Given entries:
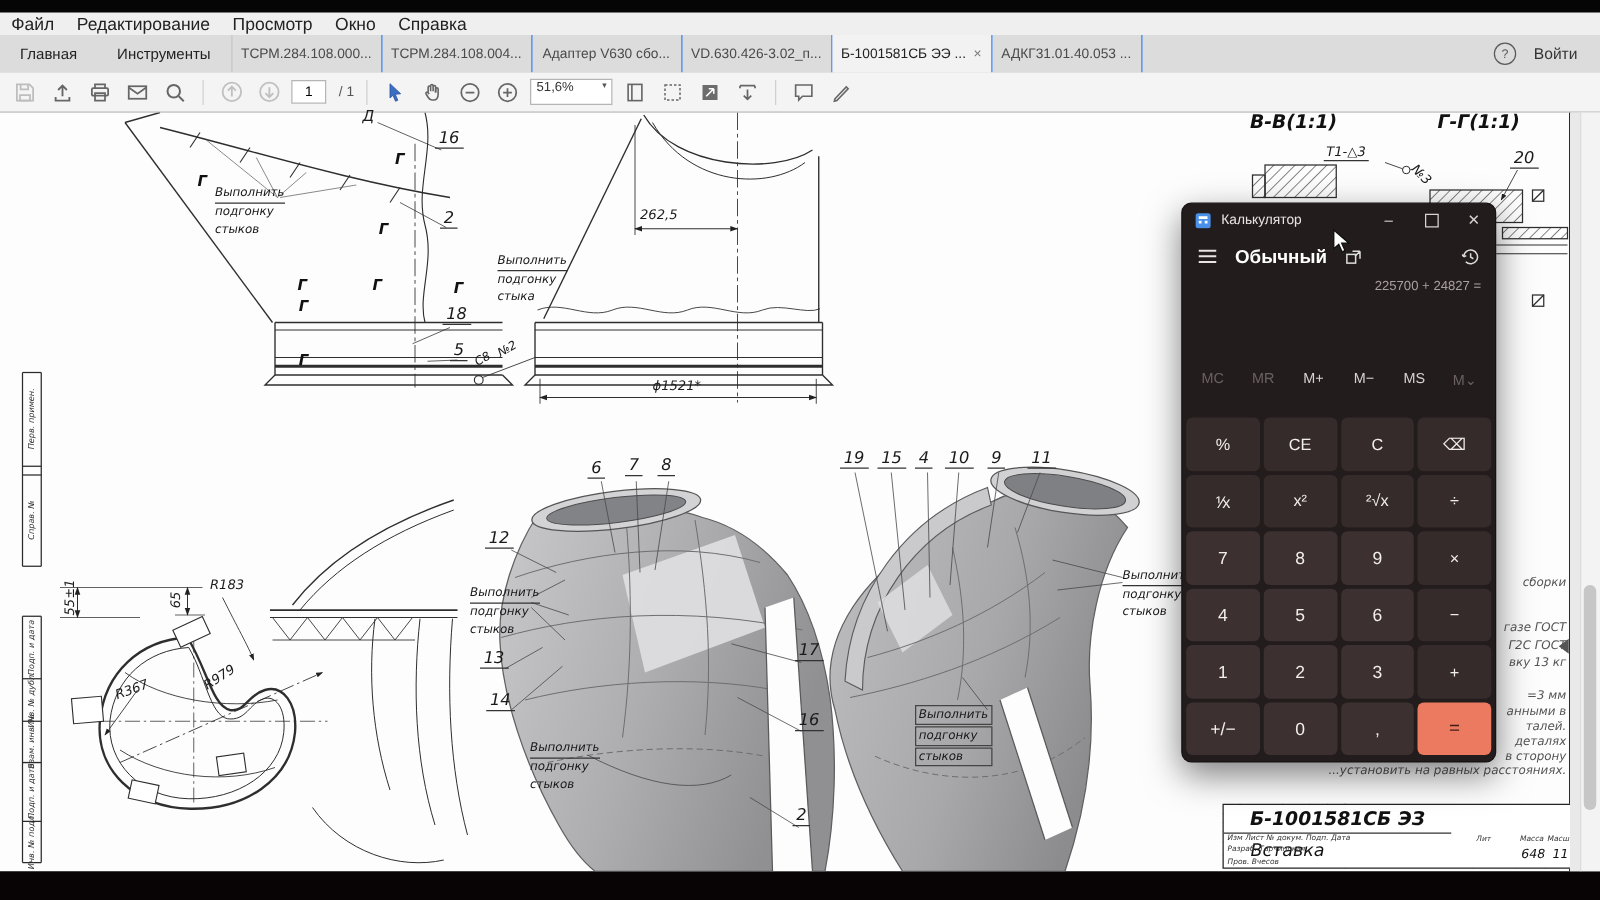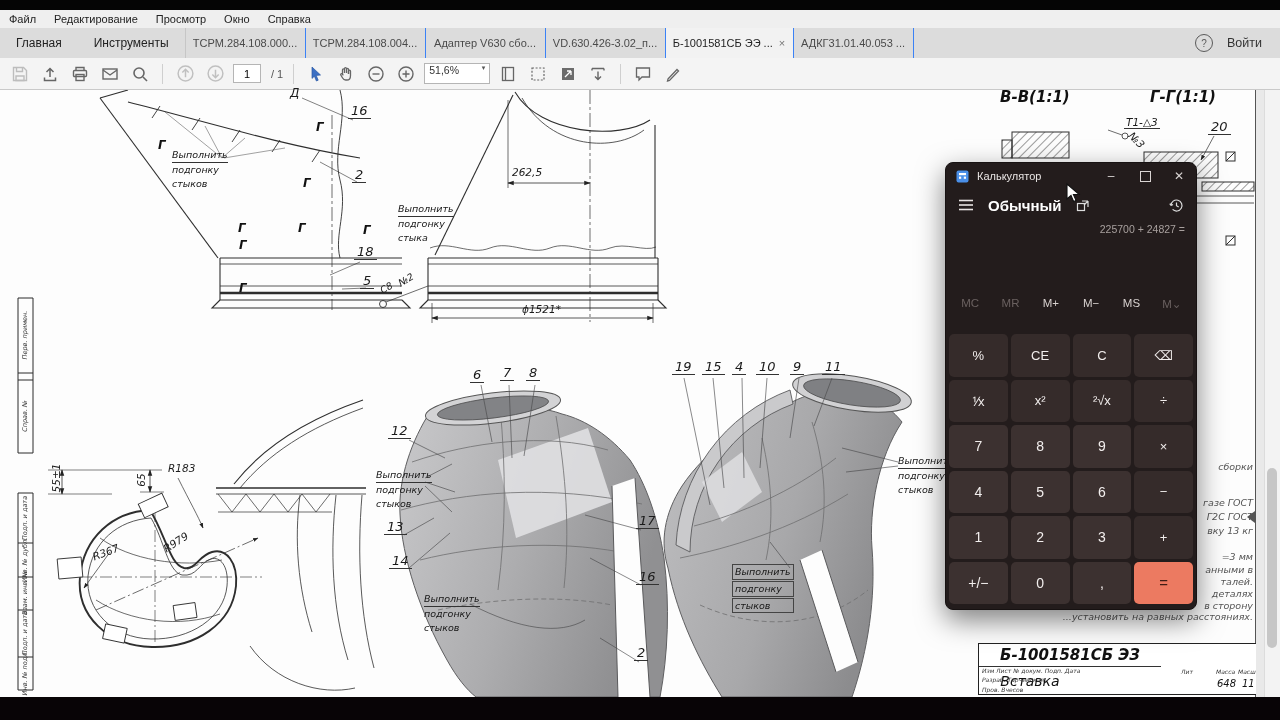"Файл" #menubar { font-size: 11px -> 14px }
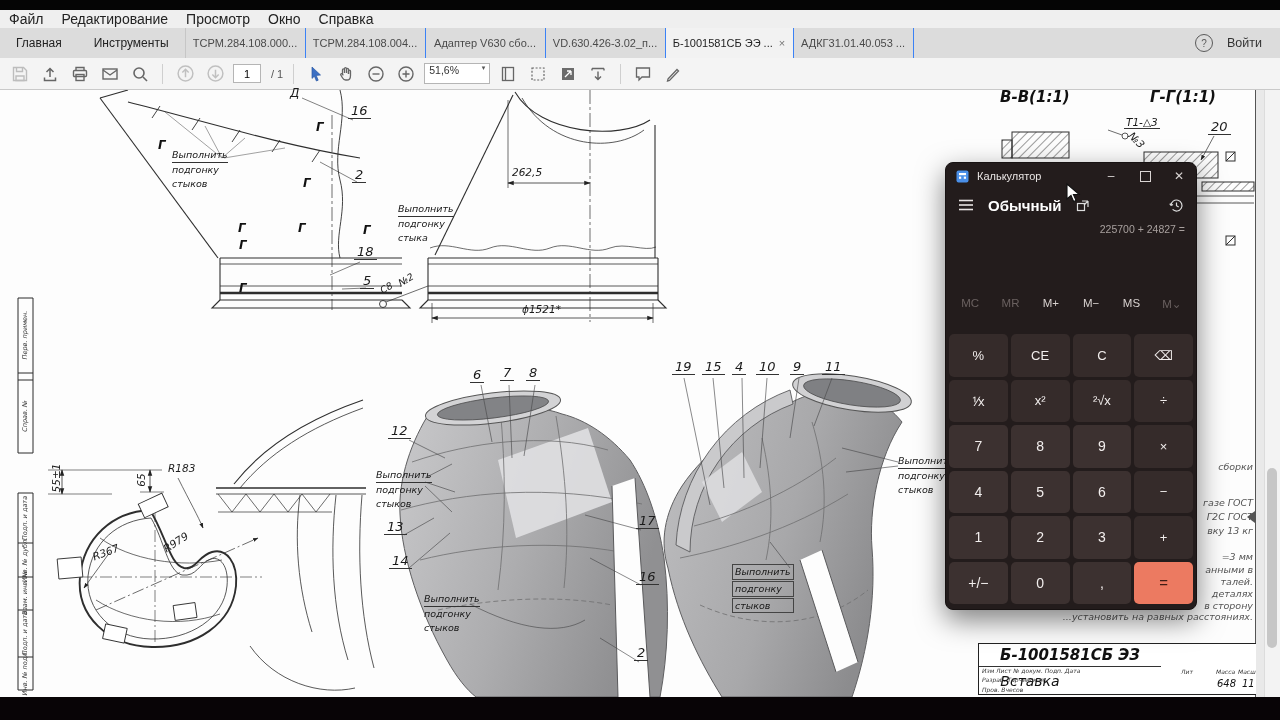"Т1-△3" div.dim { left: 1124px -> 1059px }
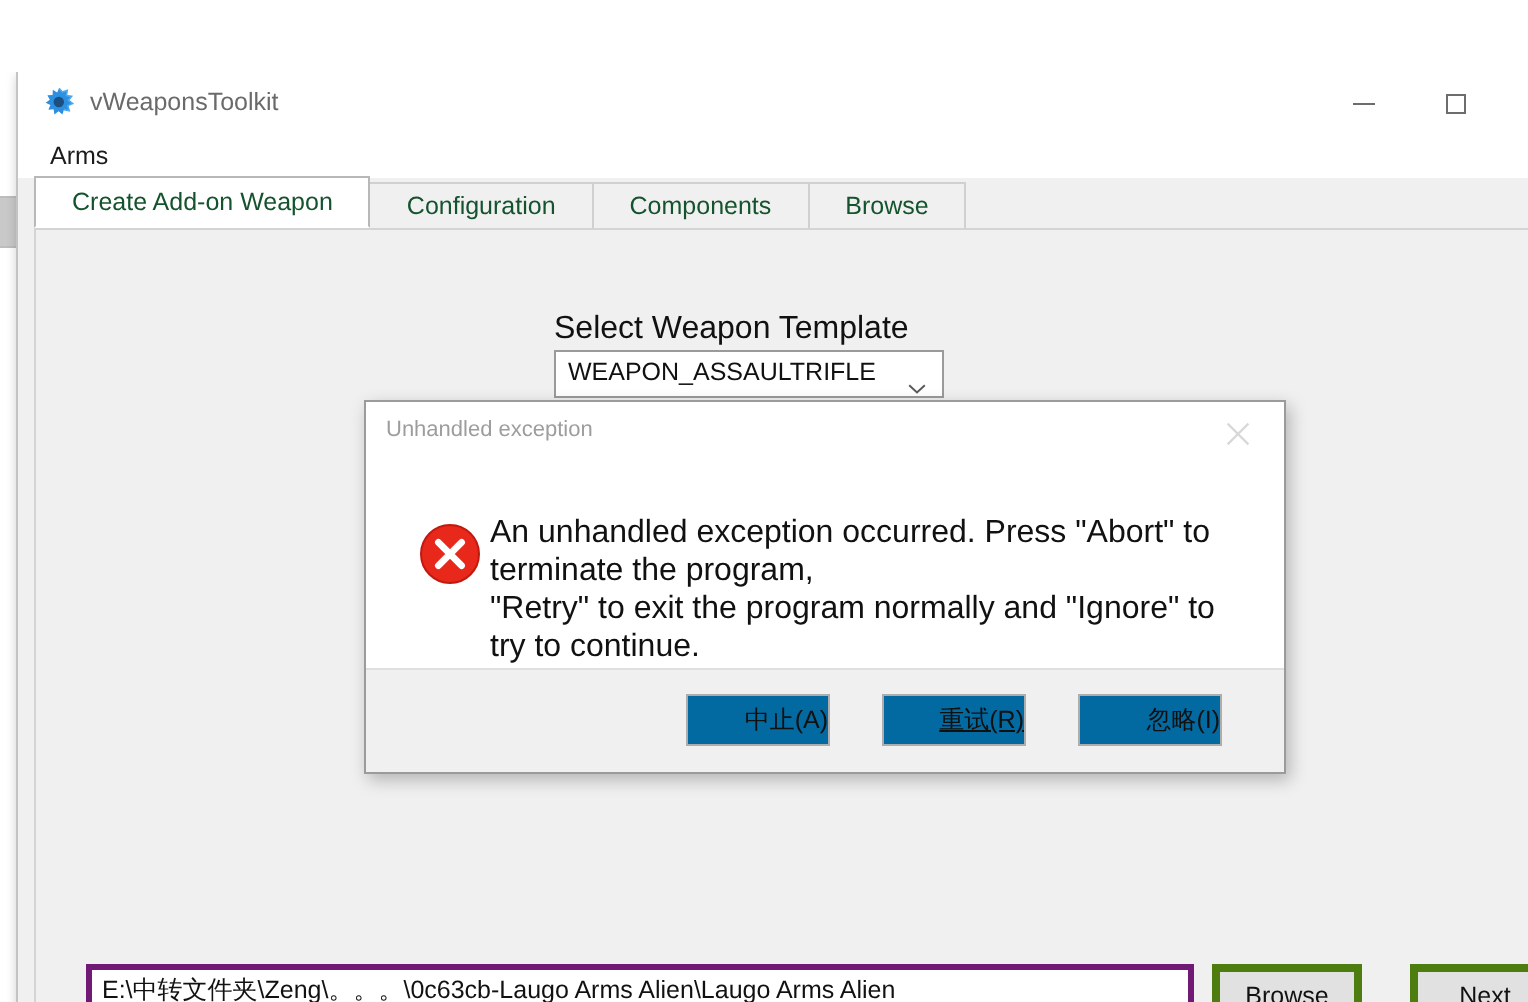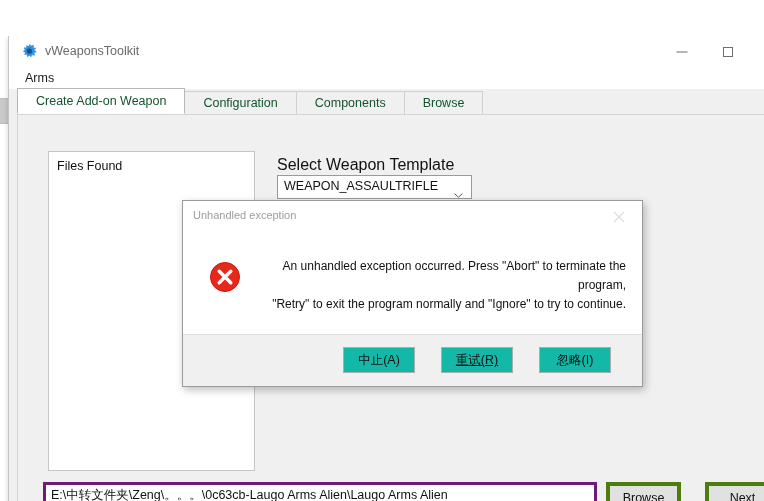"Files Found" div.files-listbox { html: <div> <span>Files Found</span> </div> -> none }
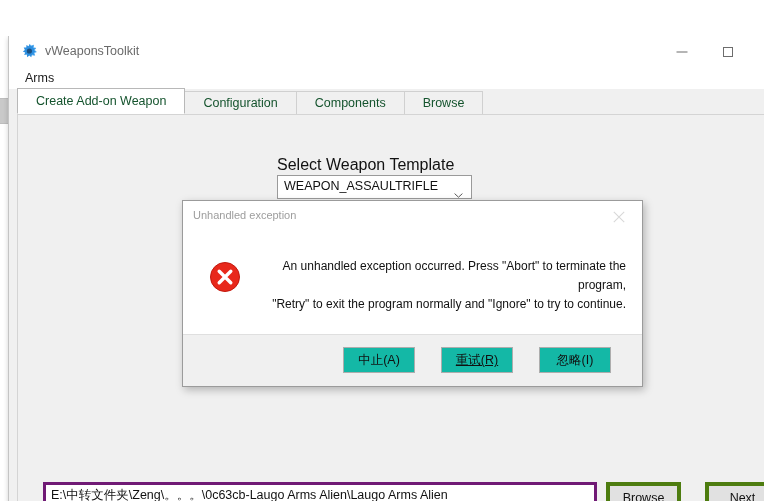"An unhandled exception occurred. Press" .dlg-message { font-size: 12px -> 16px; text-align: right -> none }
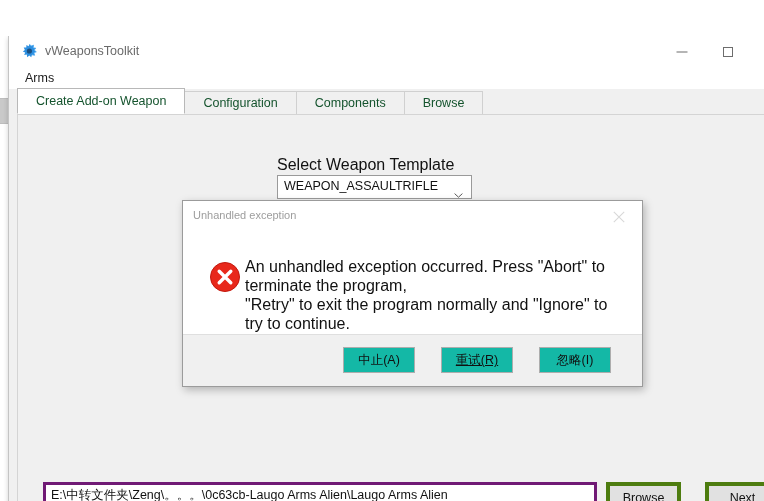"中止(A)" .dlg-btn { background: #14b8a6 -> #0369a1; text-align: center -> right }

Exercise objective:
Leave out the pictures and reproduce the rest of the listing exactly.

Answer to this task:
"Файл" #menubar { font-size: 11px -> 14px }
"Т1-△3" div.dim { left: 1124px -> 1059px }
"Files Found" div.files-listbox { html: <div> <span>Files Found</span> </div> -> none }
"An unhandled exception occurred. Press" .dlg-message { font-size: 12px -> 16px; text-align: right -> none }
"中止(A)" .dlg-btn { background: #14b8a6 -> #0369a1; text-align: center -> right }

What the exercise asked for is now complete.